Life is a fig newton of your imagination! https://www.phototechguru.com/
joselawrence
New php-forum User
New php-forum User
Posts: 14
Joined: Thu Jun 17, 2021 6:39 am

Fri Jun 18, 2021 10:58 pm

AdoptiveSolution wrote:
Fri Jun 18, 2021 2:02 am

validateform.php

Code: Select all

<?php 
$username = $email = $issue = $message = "";
$usernamerr = $emailerr = $issuerr = $messagerr = "";

//echo '<pre>' . print_r( $_POST, TRUE ) . '</pre>';

// Validate the username field
if ( empty( $_POST["username"] ) )
{
	$usernamerr = "Please enter your name.";
} elseif( strlen( $_POST["username"]) < 3 ) {
	$usernamerr = "Your name must be at least 3 characters.";
} else {
	$username = test_input($_POST["username"]);
	// Ensure that username contains only letter and white spaces
	if ( !preg_match("/^[a-zA-Z-' ]*$/", $username) )
	{
		$usernamerr = "Your name can contain only letters and white spaces.";
	}
}

// Validate the email field
if ( empty( $_POST["email"] ) )
{
	$emailerr = "Please enter your email.";
} else {
	$email = test_input($_POST["email"]);
	// Ensure that email address is proper
	if ( !filter_var($email, FILTER_VALIDATE_EMAIL) )
	{
		$emailerr = "Invalid email format";
	}
}

// Validate the issue field
if ( empty( $_POST["issue"] ) )
{
	$issuerr = "Please select an issue.";
} else {
	$issue = test_input($_POST["issue"]);
}

// Validate the message field
if ( empty( $_POST["message"] ) )
{
	$messagerr = "Please explain the issue you have.";
} elseif( strlen( $_POST["message"] ) < 3 ) {
	$messagerr = "Your message must be at least 3 characters.";
} else {
	$message = test_input($_POST["message"]);
}

function test_input($data)
{
	$data = trim($data);
	$data = stripslashes($data);
	$data = htmlspecialchars($data);
	return $data;
}

?>
AdoptiveSolution
Thanks for the update.
Though I am not familiar with creating session, but I will get on that very soon, but my concern is with the validateform.php

Is it wrong is I use if ($_SERVER["REQUEST_METHOD"] == "POST") { code here } ?
AdoptiveSolution
php-forum GURU
php-forum GURU
Posts: 212
Joined: Wed Jun 15, 2016 8:35 am

Sat Jun 19, 2021 12:54 am

$_SERVER["REQUEST_METHOD"] == "POST" is already executed at the beginning in index.php.

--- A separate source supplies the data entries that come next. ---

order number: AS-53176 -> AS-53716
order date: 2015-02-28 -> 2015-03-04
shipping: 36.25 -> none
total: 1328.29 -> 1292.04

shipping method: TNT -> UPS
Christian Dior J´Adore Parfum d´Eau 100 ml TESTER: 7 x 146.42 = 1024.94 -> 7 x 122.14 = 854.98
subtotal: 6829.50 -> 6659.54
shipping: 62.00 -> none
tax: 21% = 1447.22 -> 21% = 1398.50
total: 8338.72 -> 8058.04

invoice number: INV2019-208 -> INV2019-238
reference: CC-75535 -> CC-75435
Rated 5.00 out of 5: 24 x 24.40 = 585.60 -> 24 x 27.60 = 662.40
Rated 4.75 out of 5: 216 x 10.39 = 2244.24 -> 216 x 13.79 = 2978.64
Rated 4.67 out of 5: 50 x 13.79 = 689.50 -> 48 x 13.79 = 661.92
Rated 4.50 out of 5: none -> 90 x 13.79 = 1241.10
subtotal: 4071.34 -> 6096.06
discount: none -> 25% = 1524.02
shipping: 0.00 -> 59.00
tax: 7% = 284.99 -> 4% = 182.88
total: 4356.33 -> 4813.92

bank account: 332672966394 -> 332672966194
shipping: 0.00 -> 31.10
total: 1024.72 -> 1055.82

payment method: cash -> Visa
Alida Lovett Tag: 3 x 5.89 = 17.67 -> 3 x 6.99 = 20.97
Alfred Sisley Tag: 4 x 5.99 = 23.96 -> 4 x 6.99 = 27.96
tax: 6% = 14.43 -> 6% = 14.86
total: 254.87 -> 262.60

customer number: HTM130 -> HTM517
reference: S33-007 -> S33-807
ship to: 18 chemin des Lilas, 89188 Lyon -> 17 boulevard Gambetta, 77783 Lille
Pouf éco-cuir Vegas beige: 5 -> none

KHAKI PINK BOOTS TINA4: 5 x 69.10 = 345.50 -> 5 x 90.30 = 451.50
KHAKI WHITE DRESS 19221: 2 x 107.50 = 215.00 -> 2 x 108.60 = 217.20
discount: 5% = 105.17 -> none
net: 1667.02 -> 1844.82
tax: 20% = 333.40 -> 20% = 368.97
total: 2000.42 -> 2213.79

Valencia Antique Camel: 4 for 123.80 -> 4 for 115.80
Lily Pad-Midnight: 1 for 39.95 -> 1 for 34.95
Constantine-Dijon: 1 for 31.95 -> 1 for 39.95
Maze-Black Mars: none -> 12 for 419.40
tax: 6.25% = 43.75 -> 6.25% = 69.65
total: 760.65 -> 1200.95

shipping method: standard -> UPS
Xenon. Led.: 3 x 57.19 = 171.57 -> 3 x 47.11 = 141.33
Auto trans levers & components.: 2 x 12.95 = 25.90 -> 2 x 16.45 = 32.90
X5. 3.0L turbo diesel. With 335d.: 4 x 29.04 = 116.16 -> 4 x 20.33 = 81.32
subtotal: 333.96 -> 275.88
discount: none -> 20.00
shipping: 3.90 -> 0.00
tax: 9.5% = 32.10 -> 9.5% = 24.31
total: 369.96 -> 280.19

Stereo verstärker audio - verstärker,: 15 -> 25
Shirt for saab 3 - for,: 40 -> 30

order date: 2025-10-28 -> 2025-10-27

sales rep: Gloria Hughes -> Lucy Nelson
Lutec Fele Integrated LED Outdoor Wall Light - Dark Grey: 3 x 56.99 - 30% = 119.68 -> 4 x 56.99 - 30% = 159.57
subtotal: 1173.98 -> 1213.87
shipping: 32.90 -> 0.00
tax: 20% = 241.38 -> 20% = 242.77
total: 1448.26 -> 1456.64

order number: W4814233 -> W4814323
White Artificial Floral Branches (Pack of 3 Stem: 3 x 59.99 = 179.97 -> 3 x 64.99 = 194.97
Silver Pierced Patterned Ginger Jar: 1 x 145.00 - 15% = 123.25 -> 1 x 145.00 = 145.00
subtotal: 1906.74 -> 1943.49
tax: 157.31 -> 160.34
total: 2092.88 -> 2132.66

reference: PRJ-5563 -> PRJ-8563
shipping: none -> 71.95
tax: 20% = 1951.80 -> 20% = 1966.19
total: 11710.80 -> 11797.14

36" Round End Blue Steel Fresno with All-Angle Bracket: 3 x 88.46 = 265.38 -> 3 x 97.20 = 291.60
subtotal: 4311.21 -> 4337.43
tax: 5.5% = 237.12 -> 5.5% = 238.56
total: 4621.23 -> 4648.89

If you want to add $_SERVER["REQUEST_METHOD"] == "POST" to the validateform.php page, you have to remove ALL the PHP code at the beginning of index.php.

You may want to read this to understand the purpose of the code :

https://stackoverflow.com/questions/138 ... 3#13889283
joselawrence
New php-forum User
New php-forum User
Posts: 14
Joined: Thu Jun 17, 2021 6:39 am

Sat Jun 19, 2021 8:10 am

Ok, I now understand that the essence of the code in the top of the index.php is to avoid posting again if the user refresh the page.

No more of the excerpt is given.